(Web page revision data)
————

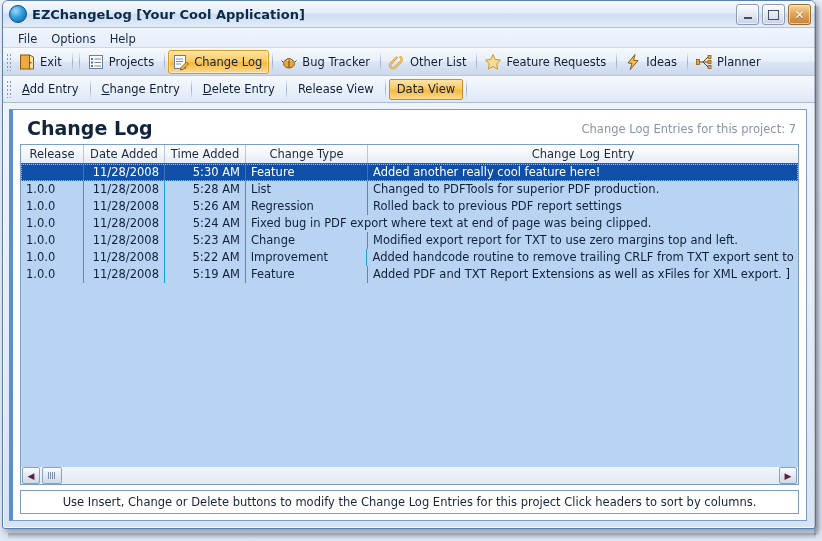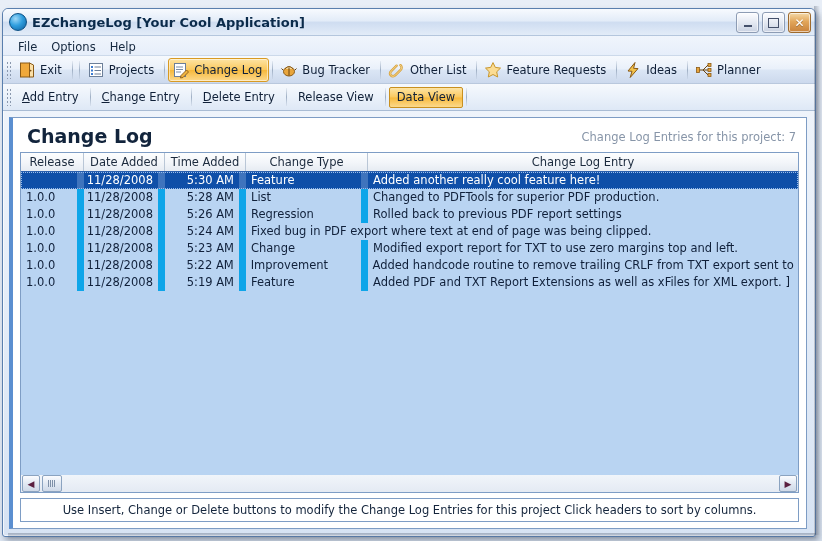--- a/index.html
+++ b/index.html
@@ -19,7 +19,7 @@
   
   .window {
     position: absolute;
-    left: 2px; top: 8px;
+    left: 2px; top: 0;
     width: 812px; height: 527px;
     border: 1px solid #5a7fae;
     border-radius: 6px 6px 3px 3px;

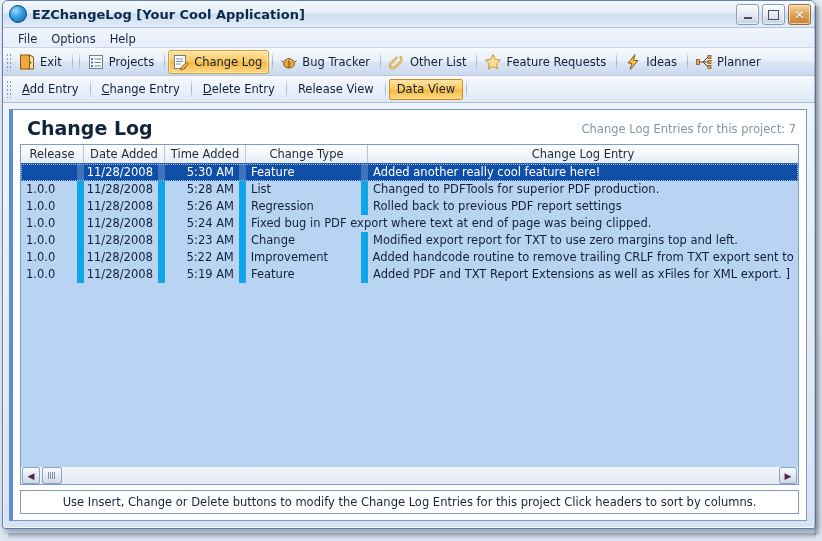--- a/index.html
+++ b/index.html
@@ -254,7 +254,7 @@
     box-sizing: border-box;
     display: flex; align-items: center;
     padding: 0 5px;
-    border-right: 7px solid #0ea5e9;
+    border-right: 1px solid #0ea5e9;
     overflow: hidden;
     white-space: nowrap;
   }

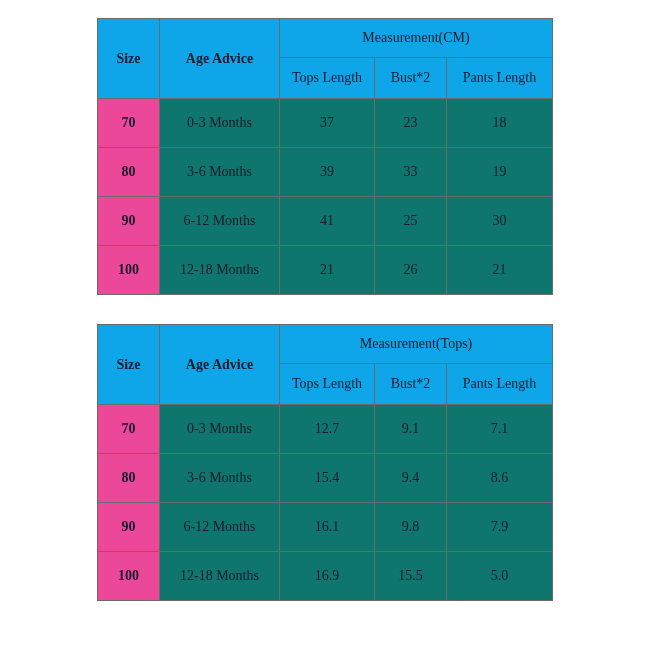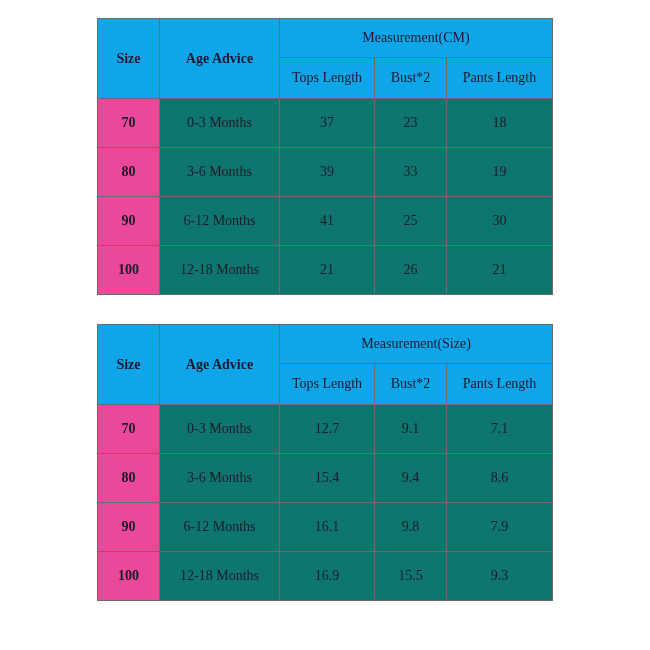--- a/index.html
+++ b/index.html
@@ -153,7 +153,7 @@
       <tr>
         <td class="hdr-blue hdr-main" rowspan="2">Size</td>
         <td class="hdr-blue hdr-main" rowspan="2">Age Advice</td>
-        <td class="hdr-blue hdr-meas" colspan="3">Measurement(Size)</td>
+        <td class="hdr-blue hdr-meas" colspan="3">Measurement(Tops)</td>
       </tr>
       <tr>
         <td class="hdr-blue hdr-sub">Tops Length</td>

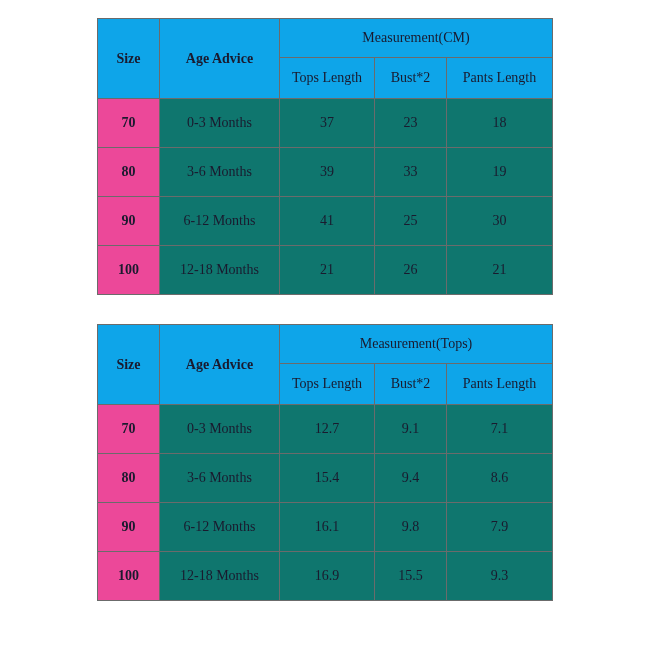--- a/index.html
+++ b/index.html
@@ -187,7 +187,7 @@
         <td>12-18 Months</td>
         <td>16.9</td>
         <td>15.5</td>
-        <td>9.3</td>
+        <td>5.0</td>
       </tr>
     </tbody>
   </table>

————

### [What to produce]
Every entry belongs in the answer exactly as written, but no picture does.

### [Answer for this exercise]
--- a/index.html
+++ b/index.html
@@ -19,7 +19,7 @@
   
   .window {
     position: absolute;
-    left: 2px; top: 8px;
+    left: 2px; top: 0;
     width: 812px; height: 527px;
     border: 1px solid #5a7fae;
     border-radius: 6px 6px 3px 3px;

--- a/index.html
+++ b/index.html
@@ -254,7 +254,7 @@
     box-sizing: border-box;
     display: flex; align-items: center;
     padding: 0 5px;
-    border-right: 7px solid #0ea5e9;
+    border-right: 1px solid #0ea5e9;
     overflow: hidden;
     white-space: nowrap;
   }

--- a/index.html
+++ b/index.html
@@ -153,7 +153,7 @@
       <tr>
         <td class="hdr-blue hdr-main" rowspan="2">Size</td>
         <td class="hdr-blue hdr-main" rowspan="2">Age Advice</td>
-        <td class="hdr-blue hdr-meas" colspan="3">Measurement(Size)</td>
+        <td class="hdr-blue hdr-meas" colspan="3">Measurement(Tops)</td>
       </tr>
       <tr>
         <td class="hdr-blue hdr-sub">Tops Length</td>

--- a/index.html
+++ b/index.html
@@ -187,7 +187,7 @@
         <td>12-18 Months</td>
         <td>16.9</td>
         <td>15.5</td>
-        <td>9.3</td>
+        <td>5.0</td>
       </tr>
     </tbody>
   </table>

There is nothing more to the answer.